Original outstanding orator...


You may think I should write about the Olympics again (what...a...day: Britain's greatest Olympics day since 1908, that middle link from Cranmer) but this is about another truly Great Briton: the Morgan Library and Museum in New York [Link] is holding an exhibition entitled "Churchill: The Power of Words": visitors (crowds have exceeded all expectations) can listen to (and read) the many speeches and see and read the notes, letters, documents etc 'full of annotations and alterations made by Churchill himself'. Allen Packwood, co‑curator of the exhibition and director of the Churchill Archives in Cambridge said "Our aim was to present Churchill in his own words",

"To let visitors hear his voice. To let them read his wartime speeches and see how they were constructed. We wanted to show the blood, toil, tears and sweat that went into his compositions. Because those words mattered. They had a profound effect on Britain, on Europe and on the United States." [DT]

Edward Rothstein, in his fantastic Exhibition Review in the NYT back in June wrote:
"...what the rest of this fine exhibition accomplishes is to show how Churchill’s words can seem the expression of a life force, mixing mercurial passions and extraordinary discipline, passionate devotion and exuberant self-promotion, extravagant indulgence and ruthless analysis." [NYT]
If a quick trip across the pond isn't on the cards then perhaps a visit to the site that the museum has launched in conjunction with the Churchill Archives Centre: discoverChurchill.org. Reading and listening I find myself moved beyond words (something Winnie never suffered!).

"Action This Day"!

2 comments:

Paul said...

In 2001 when we went on a family holiday to France I listened to A History of the English Speaking Peoples - much easier to listen than to read in a hot French field after a day playing with a small child and an evening drinking wine!

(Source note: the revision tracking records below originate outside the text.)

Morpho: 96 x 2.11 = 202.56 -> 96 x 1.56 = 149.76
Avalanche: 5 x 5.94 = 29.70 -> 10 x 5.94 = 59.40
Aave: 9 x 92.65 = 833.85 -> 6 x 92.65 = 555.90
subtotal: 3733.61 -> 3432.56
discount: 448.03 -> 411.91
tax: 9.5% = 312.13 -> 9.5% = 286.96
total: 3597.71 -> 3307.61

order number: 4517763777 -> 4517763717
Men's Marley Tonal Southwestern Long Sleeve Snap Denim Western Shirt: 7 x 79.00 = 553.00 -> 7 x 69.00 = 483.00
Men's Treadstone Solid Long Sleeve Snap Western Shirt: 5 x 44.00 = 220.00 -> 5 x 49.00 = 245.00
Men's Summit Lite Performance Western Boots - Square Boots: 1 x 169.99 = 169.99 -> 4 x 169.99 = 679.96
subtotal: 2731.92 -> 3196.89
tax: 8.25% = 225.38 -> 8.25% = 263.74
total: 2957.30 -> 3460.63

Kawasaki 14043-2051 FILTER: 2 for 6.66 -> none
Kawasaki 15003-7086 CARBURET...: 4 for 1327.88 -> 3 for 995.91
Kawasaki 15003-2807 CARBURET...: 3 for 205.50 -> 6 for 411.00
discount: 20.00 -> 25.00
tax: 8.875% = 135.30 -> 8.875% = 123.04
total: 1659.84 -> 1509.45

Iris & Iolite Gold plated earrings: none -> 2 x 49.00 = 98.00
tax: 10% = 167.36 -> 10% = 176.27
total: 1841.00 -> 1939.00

I know whatever I say is pointless in terms of language but it is so beautifully written that it was the equivalent of an audio duvet. Unfortunately since going over the CD's and DVD's I no longer own the tape and so one day (when I am retired) I will have to go back and read it all again.

Span Ows said...

audio duvet...how descriptive and no doubt very apt.

Not available in DVD then?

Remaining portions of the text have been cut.